## TASK:
Omitting all images, transcribe the entries word for word.

☆ ☆ ☆ ☆ ☆

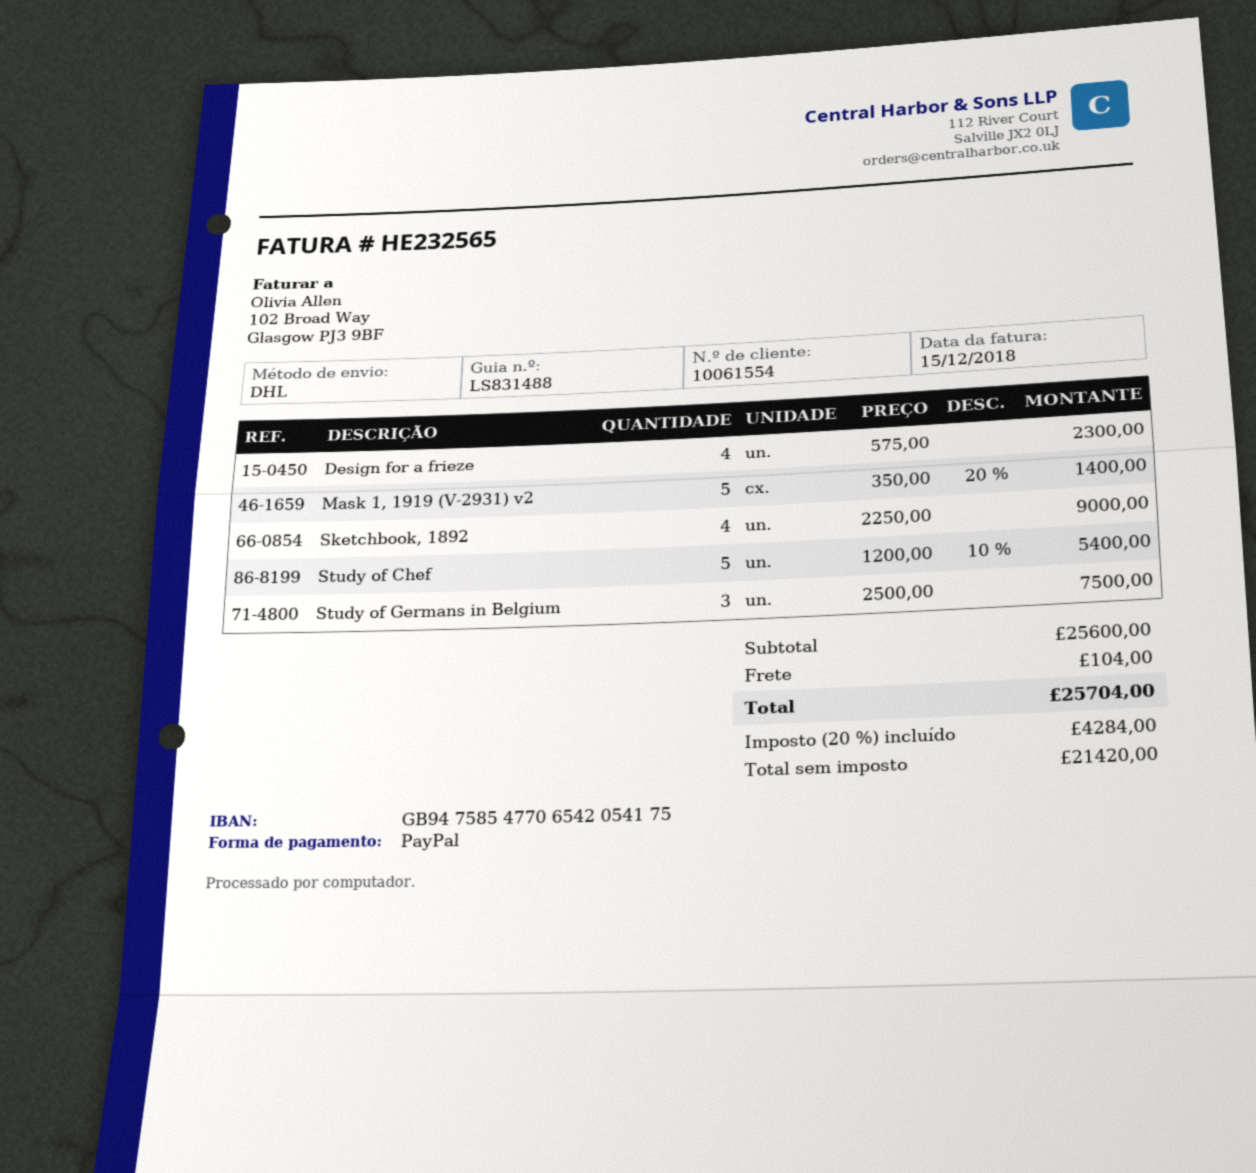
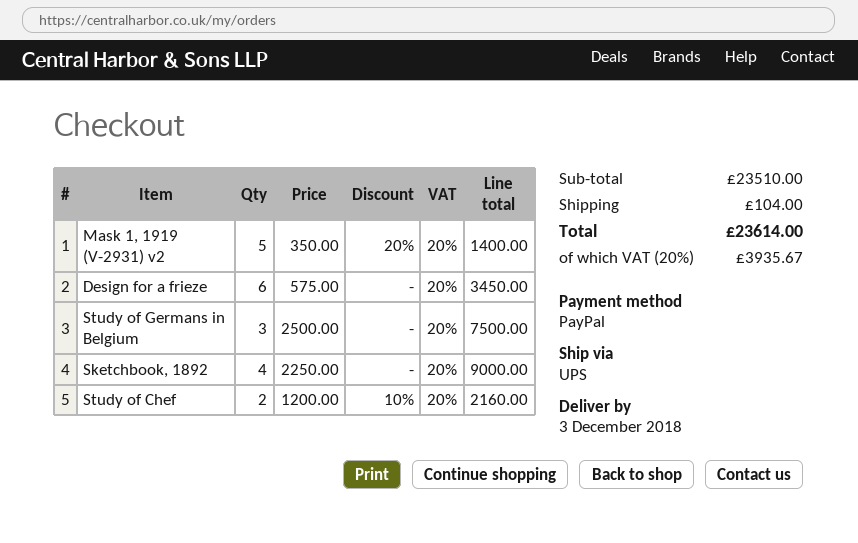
shipping method: DHL -> UPS
Design for a frieze: 4 x 575.00 = 2300.00 -> 6 x 575.00 = 3450.00
Study of Chef: 5 x 1200.00 - 10% = 5400.00 -> 2 x 1200.00 - 10% = 2160.00
subtotal: 25600.00 -> 23510.00
tax: 20% = 4284.00 -> 20% = 3935.67
total: 25704.00 -> 23614.00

☆ ☆ ☆ ☆ ☆

## SOLUTION TO THE EXERCISE:
shipping method: DHL -> UPS
Design for a frieze: 4 x 575.00 = 2300.00 -> 6 x 575.00 = 3450.00
Study of Chef: 5 x 1200.00 - 10% = 5400.00 -> 2 x 1200.00 - 10% = 2160.00
subtotal: 25600.00 -> 23510.00
tax: 20% = 4284.00 -> 20% = 3935.67
total: 25704.00 -> 23614.00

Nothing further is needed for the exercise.